**Goal of the exercise**
Copy every record word for word. The images stay behind.
---
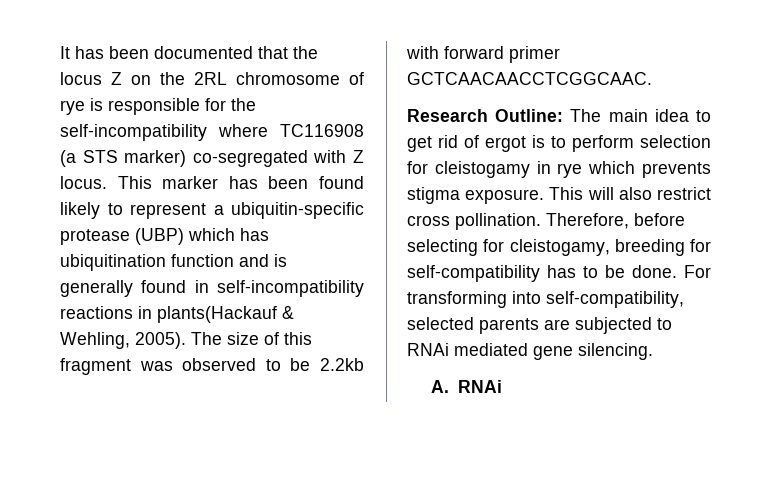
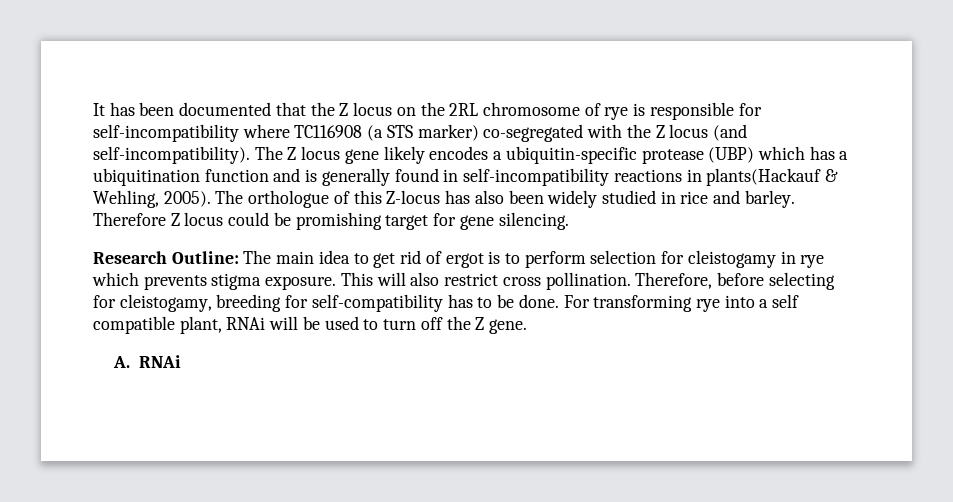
- It has been documented that the locus Z on the 2RL chromosome of rye is responsible for the self-incompatibility where TC116908 (a STS marker) co-segregated with Z locus. This marker has been found likely to represent a ubiquitin-specific protease (UBP) which has ubiquitination function and is generally found in self-incompatibility reactions in plants(Hackauf & Wehling, 2005).
+ It has been documented that the Z locus on the 2RL chromosome of rye is responsible for self-incompatibility where TC116908 (a STS marker) co-segregated with the Z locus (and self-incompatibility). The Z locus gene likely encodes a ubiquitin-specific protease (UBP) which has a ubiquitination function and is generally found in self-incompatibility reactions in plants(Hackauf & Wehling, 2005).
- The size of this fragment was observed to be 2.2kb with forward primer GCTCAACAACCTCGGCAAC.
+ The orthologue of this Z-locus has also been widely studied in rice and barley. Therefore Z locus could be promishing target for gene silencing.
- For transforming into self-compatibility, selected parents are subjected to RNAi mediated gene silencing.
+ For transforming rye into a self compatible plant, RNAi will be used to turn off the Z gene.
---
**Answer box**
- It has been documented that the locus Z on the 2RL chromosome of rye is responsible for the self-incompatibility where TC116908 (a STS marker) co-segregated with Z locus. This marker has been found likely to represent a ubiquitin-specific protease (UBP) which has ubiquitination function and is generally found in self-incompatibility reactions in plants(Hackauf & Wehling, 2005).
+ It has been documented that the Z locus on the 2RL chromosome of rye is responsible for self-incompatibility where TC116908 (a STS marker) co-segregated with the Z locus (and self-incompatibility). The Z locus gene likely encodes a ubiquitin-specific protease (UBP) which has a ubiquitination function and is generally found in self-incompatibility reactions in plants(Hackauf & Wehling, 2005).
- The size of this fragment was observed to be 2.2kb with forward primer GCTCAACAACCTCGGCAAC.
+ The orthologue of this Z-locus has also been widely studied in rice and barley. Therefore Z locus could be promishing target for gene silencing.
- For transforming into self-compatibility, selected parents are subjected to RNAi mediated gene silencing.
+ For transforming rye into a self compatible plant, RNAi will be used to turn off the Z gene.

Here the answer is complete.